W3C home > Mailing lists > Public > public-xml-core-wg@w3.org > December 2006

Re: UTF-16 and Byte Order Mark

From: John Cowan <cowan@ccil.org>
Date: Wed, 20 Dec 2006 15:52:01 -0500
To: d.k@philo.de
Cc: public-xml-core-wg@w3.org
Message-ID: <20061220205201.GD29184@ccil.org>

Our apologies for the long delay in responding to your message.
The content of this message has been approved by the XML Core WG.

You wrote at

> Appendix F.1 of the XML specs presents examples about how to
> automatically detect the encoding of an entity from the first
> characters of an XML encoding declaration without a byte order mark.
> These examples include UTF-16BE and UTF-16LE. However, section 4.3.3
> says that entities encoded in UTF-16 MUST begin with a byte order mark.
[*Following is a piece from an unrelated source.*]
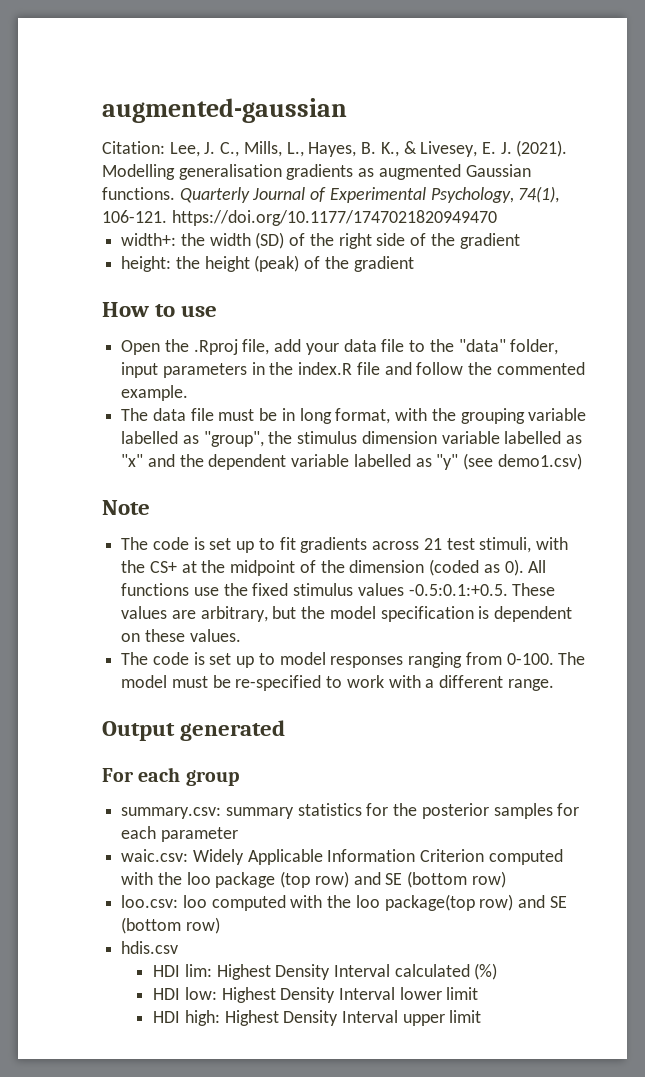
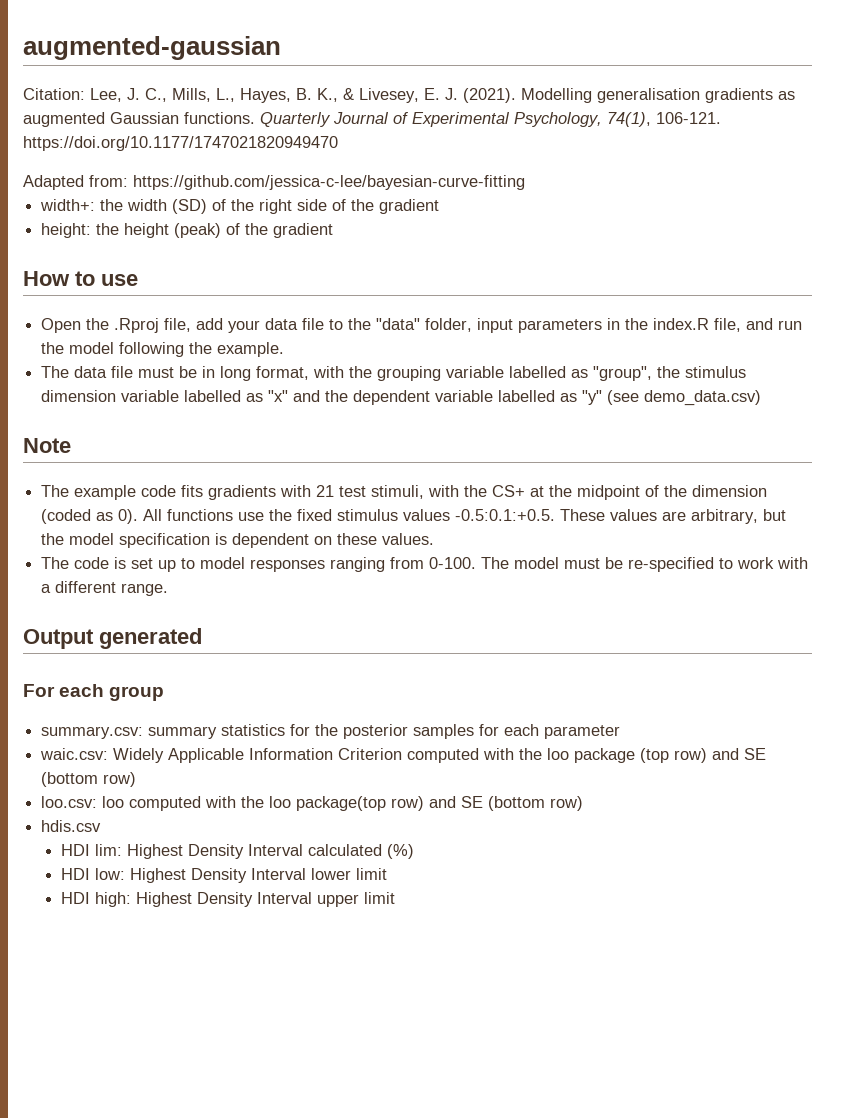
(497, 218) none -> [23,175,525,190] // Adapted from: https://github.com/jessica-c-lee/bayesian-curve-fitting
[356,362,585,375] file and follow the commented -> [714,318,803,332] [41,342,213,357] file, and run the model following the
[497,453,582,470] demo1.csv) -> [644,390,762,406] demo_data.csv)
[152,537,420,553] code is set up to fit gradients across -> [74,485,312,500] example code fits gradients with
That is strictly limited to the UTF-16 encoding, and excludes the
related UTF-16LE and UTF-16BE encodings, in which BOMs are not present.
Note that "UTF16-LE" does not mean "UTF-16 encoding whose BOM shows it
to be little-endian" but rather "UTF-16-like encoding in little-endian
order without a BOM."  If U+FEFF appears at the beginning of a UTF-16LE or
UTF16-BE document, it is not a BOM but a ZWNBSP character (and therefore
the document cannot be well-formed XML.  cannot be well-formed XML),
not a BOM.

> In the light of the examples it seems that the intention of the specs is
> to demand a UTF-16 byte order mark only when no XML declaration is used.
> Is this interpretation of the specs correct?

No.  If the encoding is UTF-16, a BOM is mandatory, whether or not an
XML declaration is present.

> If the answer is "no", I would suggest to remove the two incriminated
> examples from Appendix F.1 and to add an appropriate warning.

The examples are not in error, because they refer to the UTF-16LE and
UTF-16BE encodings rather than the UTF-16 encoding.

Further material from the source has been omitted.